DATA SHOWN —
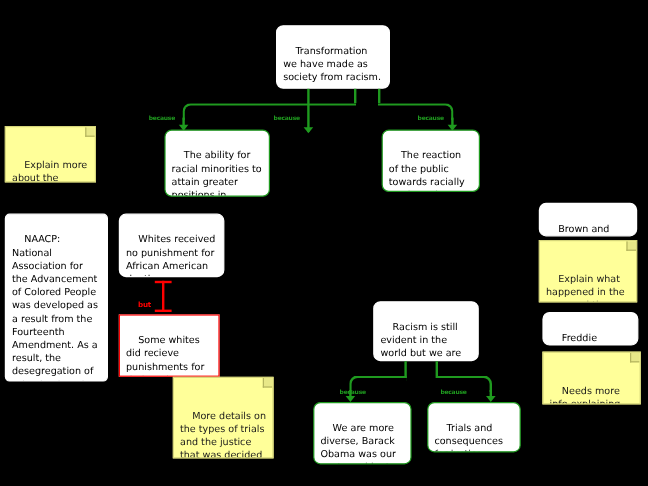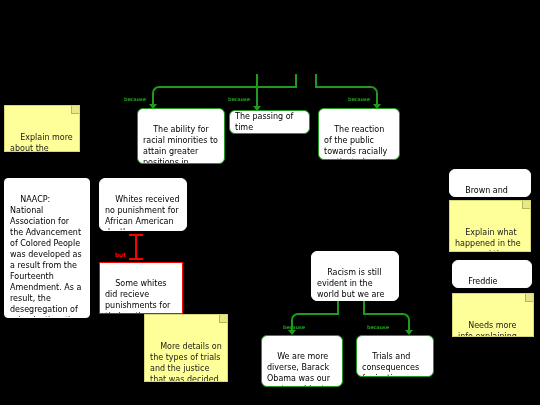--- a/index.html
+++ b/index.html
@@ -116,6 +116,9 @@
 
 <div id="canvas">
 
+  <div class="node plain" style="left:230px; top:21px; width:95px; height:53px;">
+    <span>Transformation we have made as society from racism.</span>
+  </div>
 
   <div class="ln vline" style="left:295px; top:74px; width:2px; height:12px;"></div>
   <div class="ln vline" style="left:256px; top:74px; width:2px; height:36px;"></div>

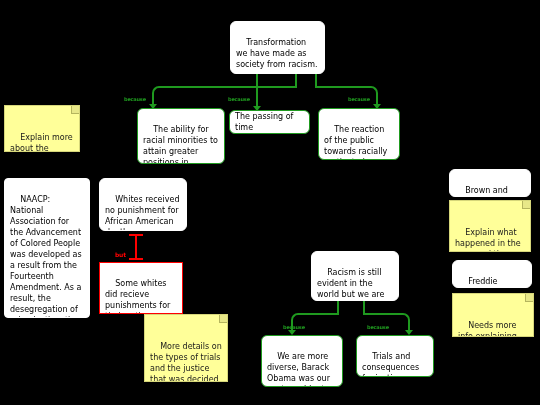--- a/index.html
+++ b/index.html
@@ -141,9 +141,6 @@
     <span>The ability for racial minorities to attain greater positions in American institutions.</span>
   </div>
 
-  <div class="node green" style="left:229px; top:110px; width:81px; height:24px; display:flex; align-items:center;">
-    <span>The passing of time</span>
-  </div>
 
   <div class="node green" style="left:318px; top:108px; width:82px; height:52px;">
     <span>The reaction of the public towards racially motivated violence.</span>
---
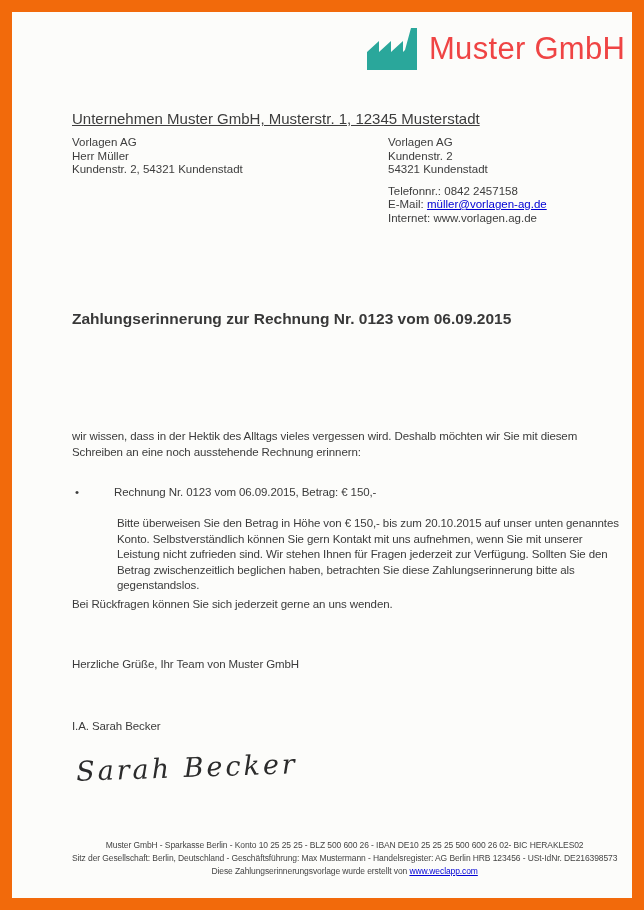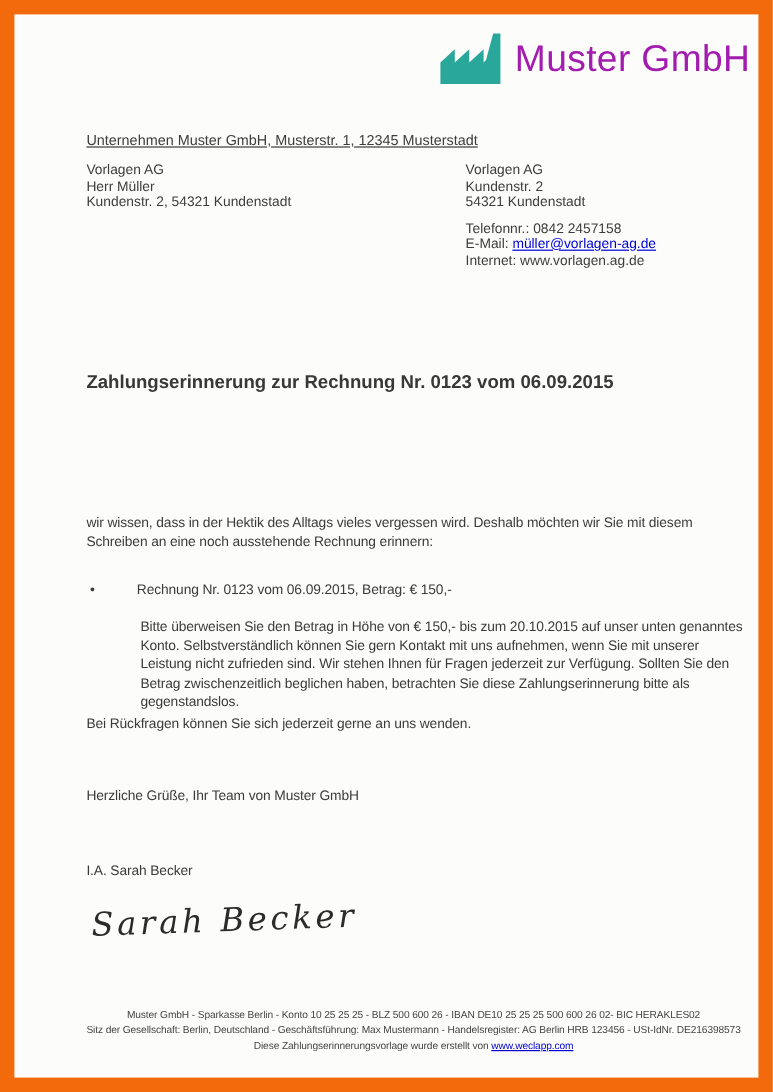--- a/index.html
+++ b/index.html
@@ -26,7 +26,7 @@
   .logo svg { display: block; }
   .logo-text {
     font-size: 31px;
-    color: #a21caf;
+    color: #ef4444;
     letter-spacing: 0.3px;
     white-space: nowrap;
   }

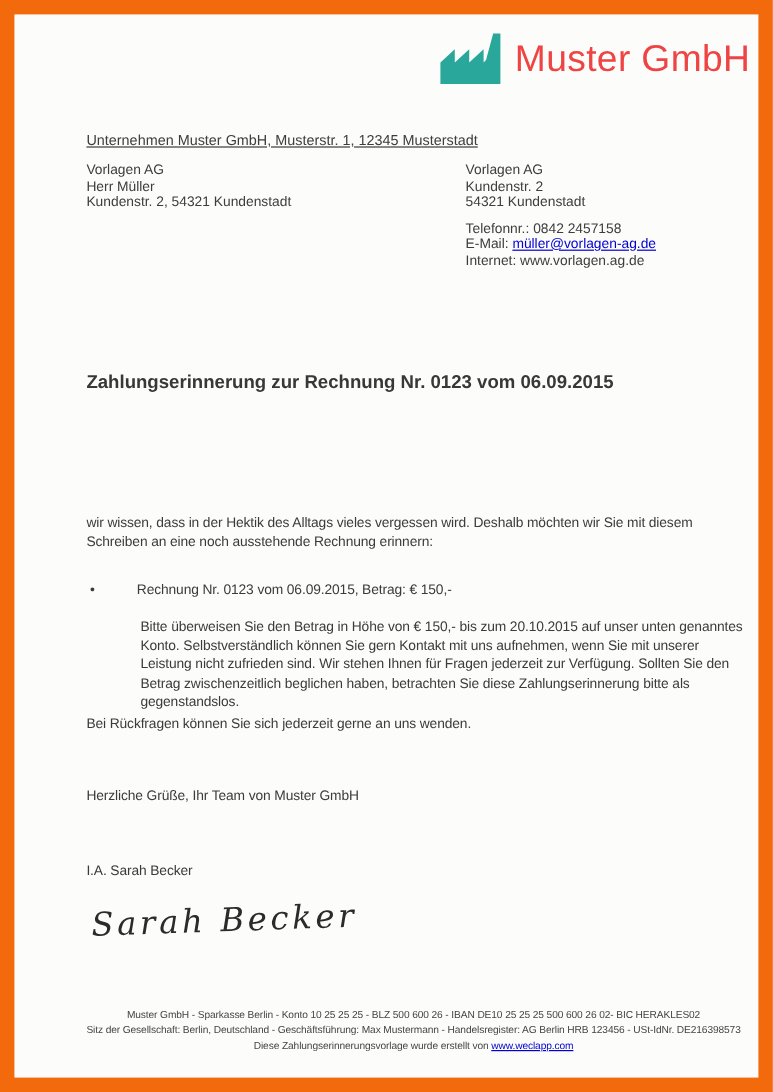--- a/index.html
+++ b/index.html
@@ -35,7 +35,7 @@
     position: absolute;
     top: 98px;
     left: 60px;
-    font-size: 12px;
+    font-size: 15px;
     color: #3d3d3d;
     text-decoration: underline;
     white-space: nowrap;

WHAT YOU NEED TO DO — Within the listing above, give again exactly every line from the line with "top:110px; width:81px; height:24px;" through the line with "<span>The reaction of", both included, and no other line.

OUTPUT FOR THIS TASK —
-  <div class="node green" style="left:229px; top:110px; width:81px; height:24px; display:flex; align-items:center;">
-    <span>The passing of time</span>
-  </div>
 
   <div class="node green" style="left:318px; top:108px; width:82px; height:52px;">
     <span>The reaction of the public towards racially motivated violence.</span>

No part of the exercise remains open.